After split with BJP ahead of BMC polls, Shiv Sena ministers get more aggressive in Maharashtra
A delegation of Shiv Sena ministers in the BJP-led Maharashtra government will meet chief minister Devendra Fadnavis on Friday to voice their protest against the government’s recent order to remove all photos and idols of Gods from government offices in rural aresmumbai Updated: Jan 27, 2017 10:08 IST
A day after Shiv Sena chief Uddhav Thackeray called off his party’s 20-year alliance with the Bharatiya Janata Party (BJP) in the civic body, and vowed to never forge an alliance in future, the Shiv Sena ministers decided to up the pressure on the BJP on state level too.
A delegation of Shiv Sena ministers in the BJP-led Maharashtra government will meet chief minister Devendra Fadnavis on Friday to voice their protest against the government’s recent order to remove all photos and idols of Gods from government offices in rural ares. A circular to this effect was issued by state’s rural development department last week.

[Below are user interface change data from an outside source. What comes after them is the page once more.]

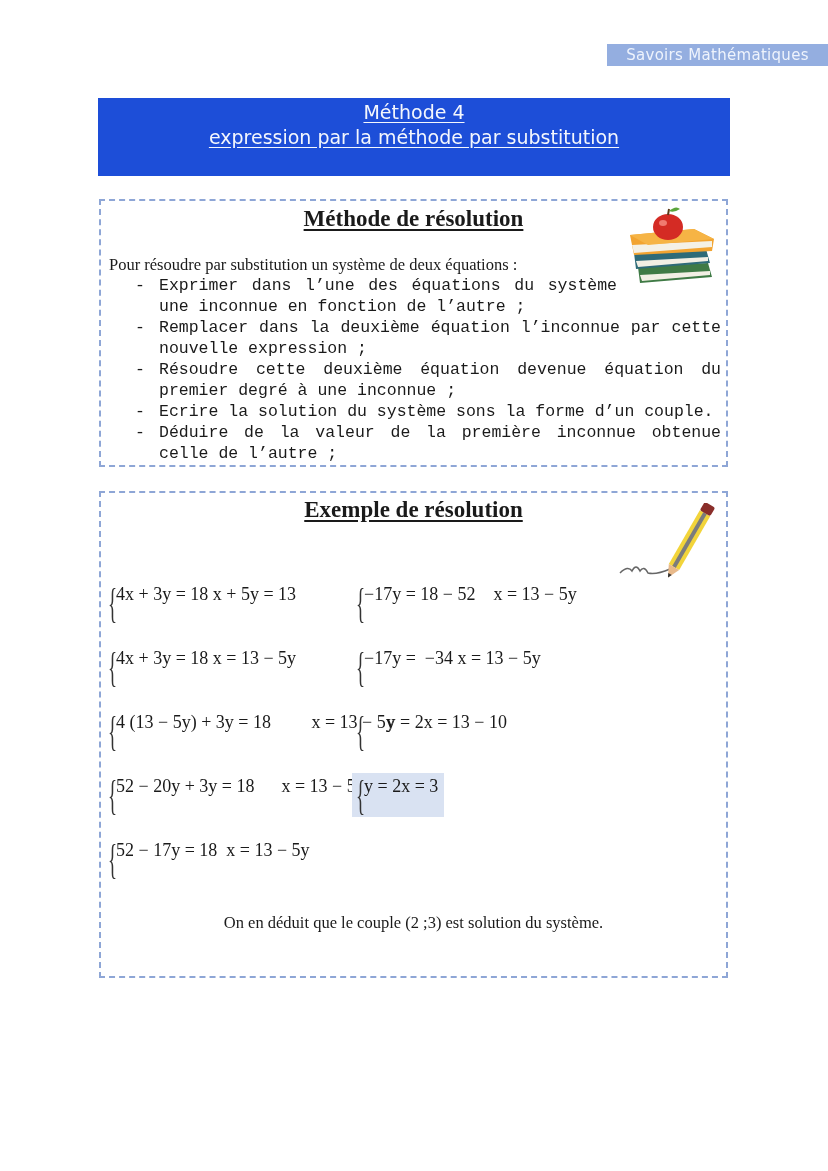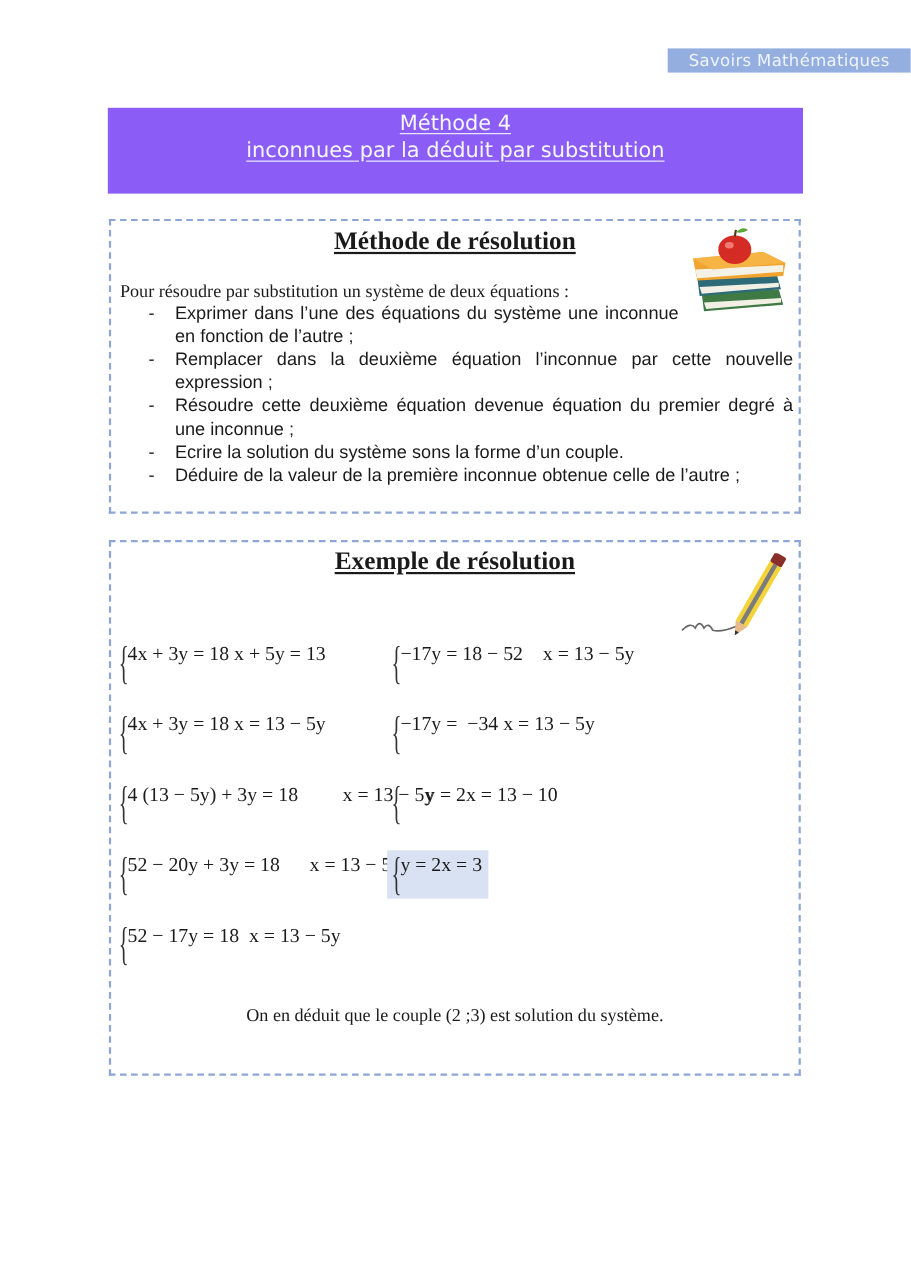--- a/index.html
+++ b/index.html
@@ -14,7 +14,7 @@
 
     .header-band {
       position: absolute; left: 98px; top: 98px; width: 632px; height: 78px;
-      background: #8b5cf6; color: #f4f7fd;
+      background: #1d4ed8; color: #f4f7fd;
       font-family: "DejaVu Sans", sans-serif; font-size: 19px; line-height: 25px;
       text-align: center; padding-top: 2px; box-sizing: border-box;
     }

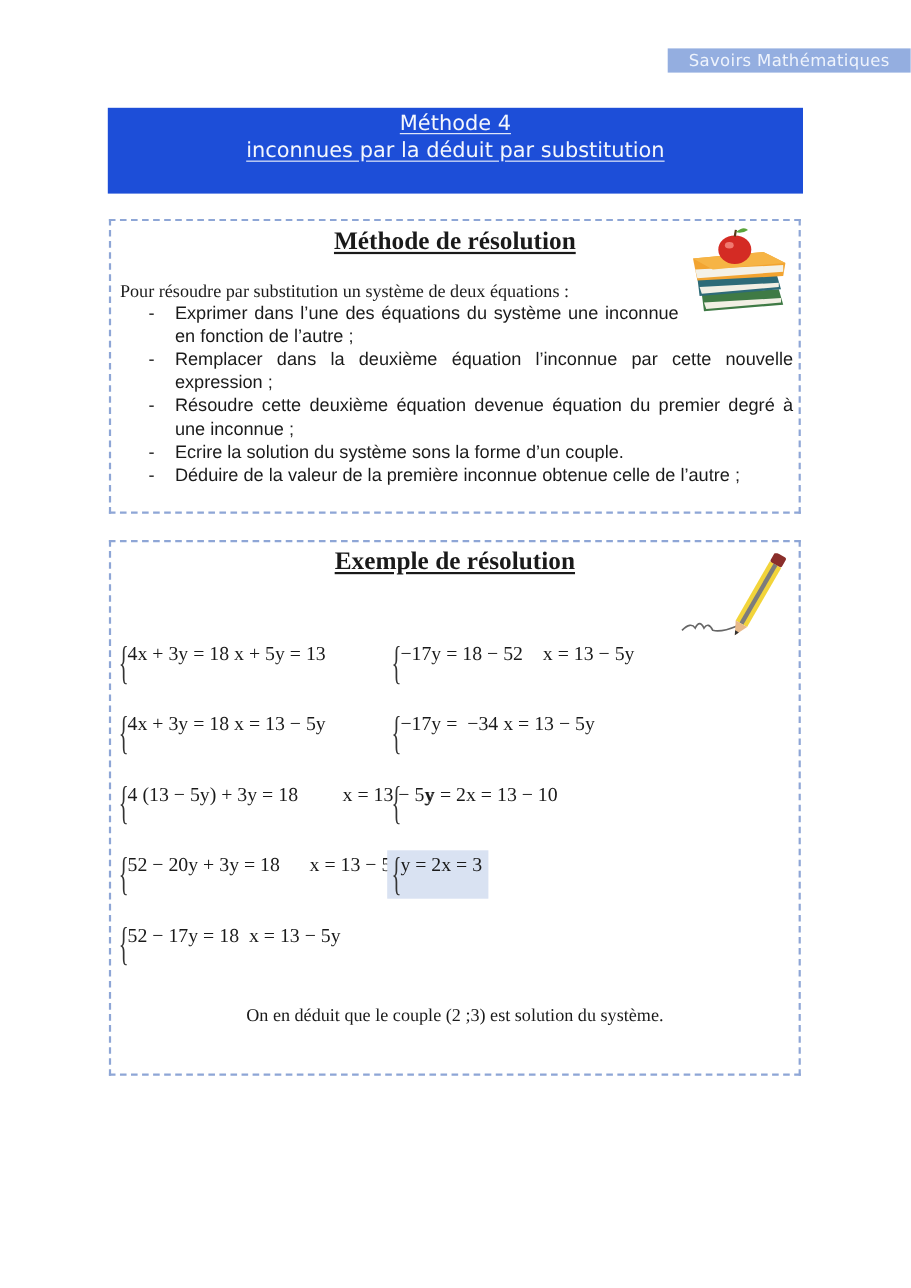--- a/index.html
+++ b/index.html
@@ -77,7 +77,7 @@
 
 <div class="header-band">
   <span>Méthode 4</span>
-  <span>inconnues par la déduit par substitution</span>
+  <span>expression par la méthode par substitution</span>
 </div>
 
 <div class="box box-method">

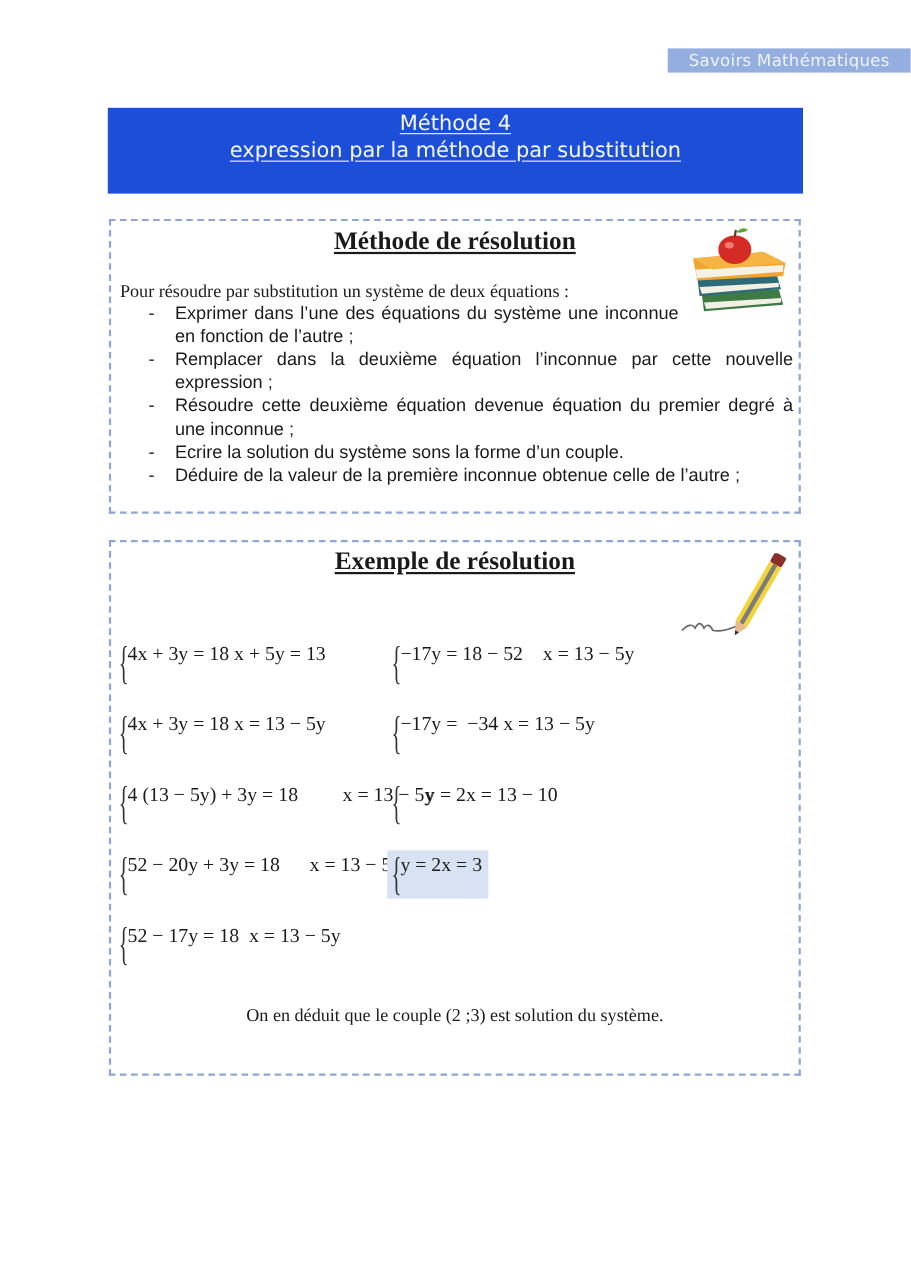--- a/index.html
+++ b/index.html
@@ -40,7 +40,7 @@
       font-family: "Liberation Serif", serif; font-size: 16.5px;
     }
     .steps { position: absolute; left: 8px; top: 74px; width: 612px; margin: 0; padding: 0; list-style: none;
-      font-family: Liberation Sans, sans-serif; font-size: 16.5px; line-height: 21px; }
+      font-family: Liberation Mono, monospace; font-size: 16.5px; line-height: 21px; }
     .steps li { position: relative; padding-left: 50px; text-align: justify; text-align-last: left; }
     .steps li::before { content: "-"; position: absolute; left: 26px; top: 0; }
     .steps li.narrow { width: 458px; text-align: justify; }

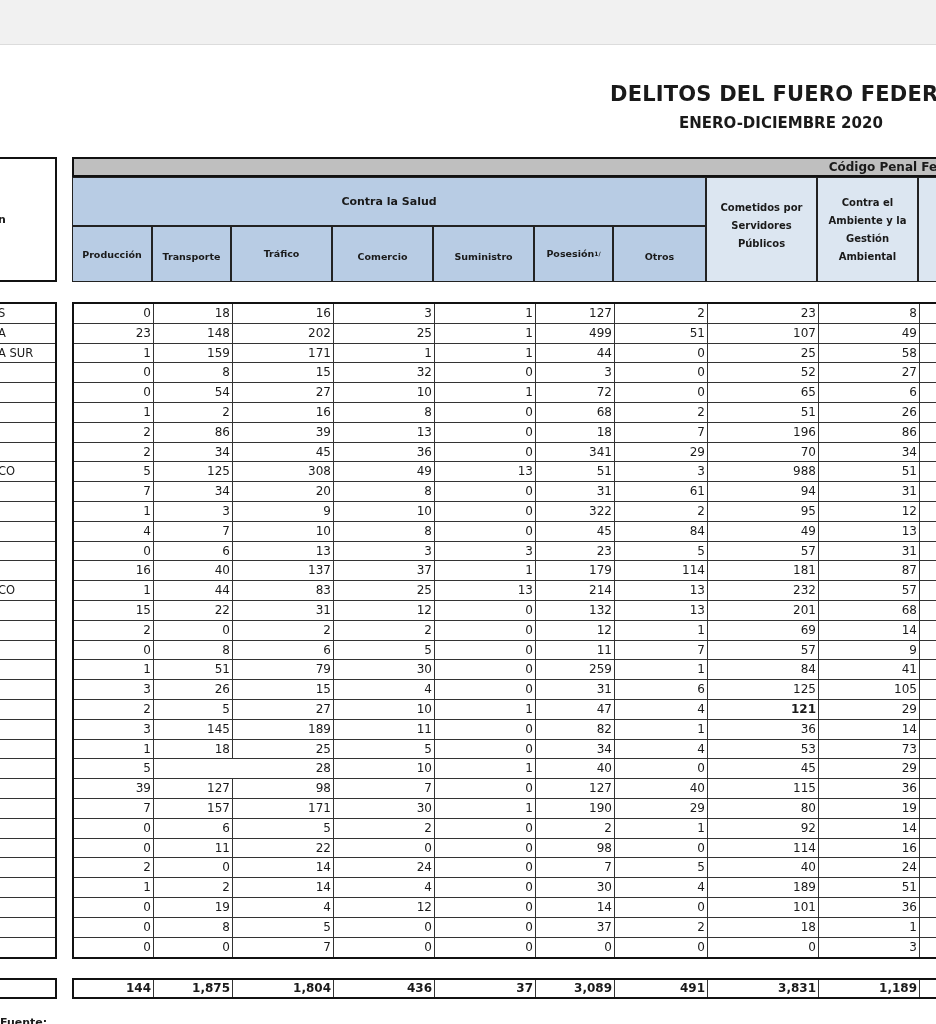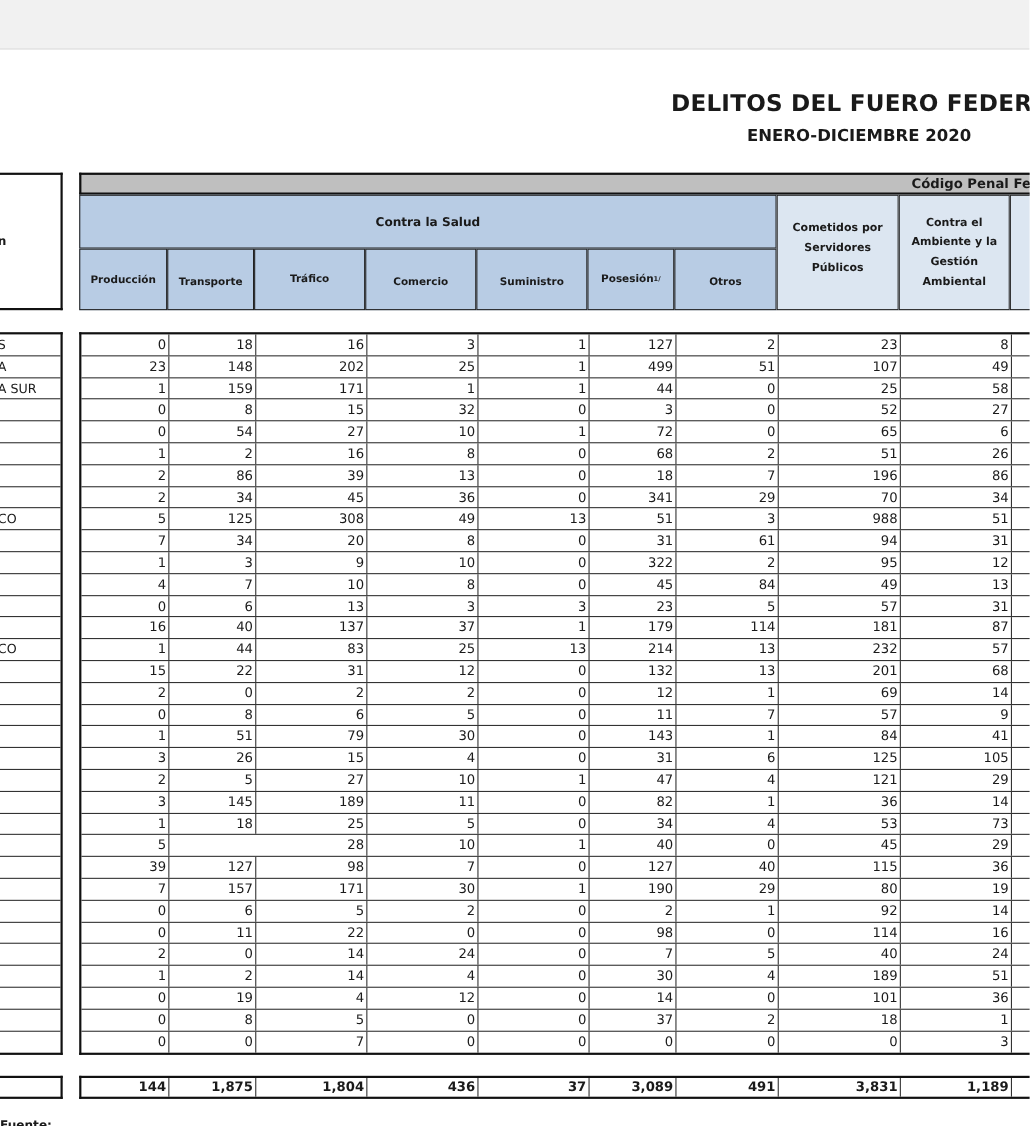--- a/index.html
+++ b/index.html
@@ -348,7 +348,7 @@
       <div class="cell" style="width: 101px;">79</div>
       <div class="cell" style="width: 101px;">30</div>
       <div class="cell" style="width: 101px;">0</div>
-      <div class="cell" style="width: 79px;">143</div>
+      <div class="cell" style="width: 79px;">259</div>
       <div class="cell" style="width: 93px;">1</div>
       <div class="cell" style="width: 111px;">84</div>
       <div class="cell" style="width: 101px;">41</div>

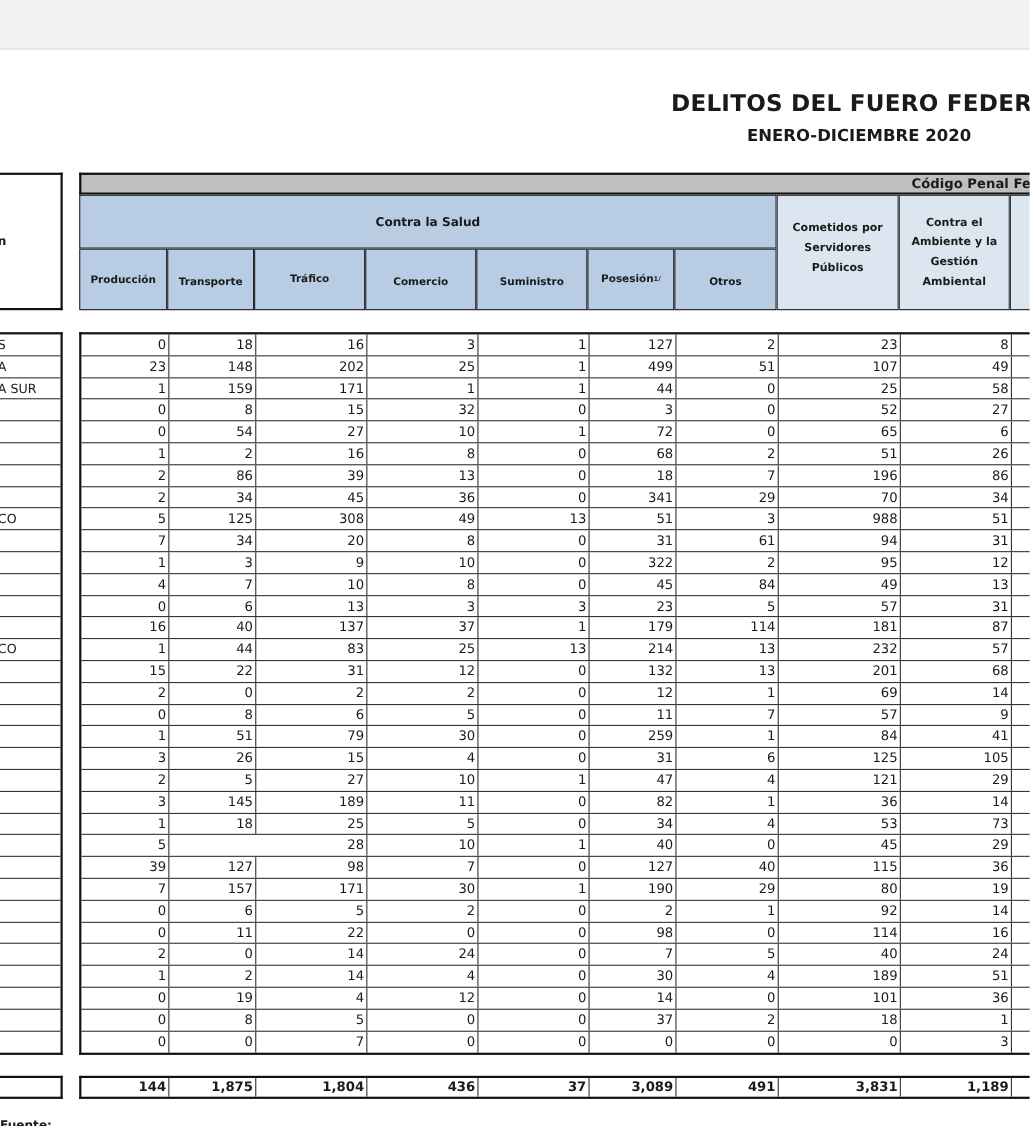--- a/index.html
+++ b/index.html
@@ -374,7 +374,7 @@
       <div class="cell" style="width: 101px;">1</div>
       <div class="cell" style="width: 79px;">47</div>
       <div class="cell" style="width: 93px;">4</div>
-      <div class="cell" style="width: 111px;">121</div>
+      <div class="cell" style="width: 111px; font-weight: bold;">121</div>
       <div class="cell" style="width: 101px;">29</div>
       <div class="cell" style="width: 30px;"></div>
     </div>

In his speech to Sena workers on Thursday, Thackeray severely criticised this decision, calling it a ‘fatwa’ (diktat) and saying it was taken unilaterally without any discussion or consultation of Shiv Sena ministers.
“They knew that if it was discussed in the cabinet, Shiv Sena ministers would have strongly opposed it,” Thackeray said, calling it a false show of secularism and questioning the transparency in the state government’s functioning.
The Sena chief said if the government is so secular it should first bring about a uniform civil code.
The Sena has decided to contest upcoming polls to all ten municipal corporations, including Mumbai, and zilla parishads alone.
Saying the party rotted over 25 years due to an alliance with the BJP, Thackeray said henceforth they will never go with a bowl for an alliance and that this marks the beginning of the Sena’s new path.
While the Sena chief did not comment on the repercussions on the coalition government in the state, the party’s move is likely to impact the functioning of the state government too, as there are likely to be more disagreements between the two parties in the coalition.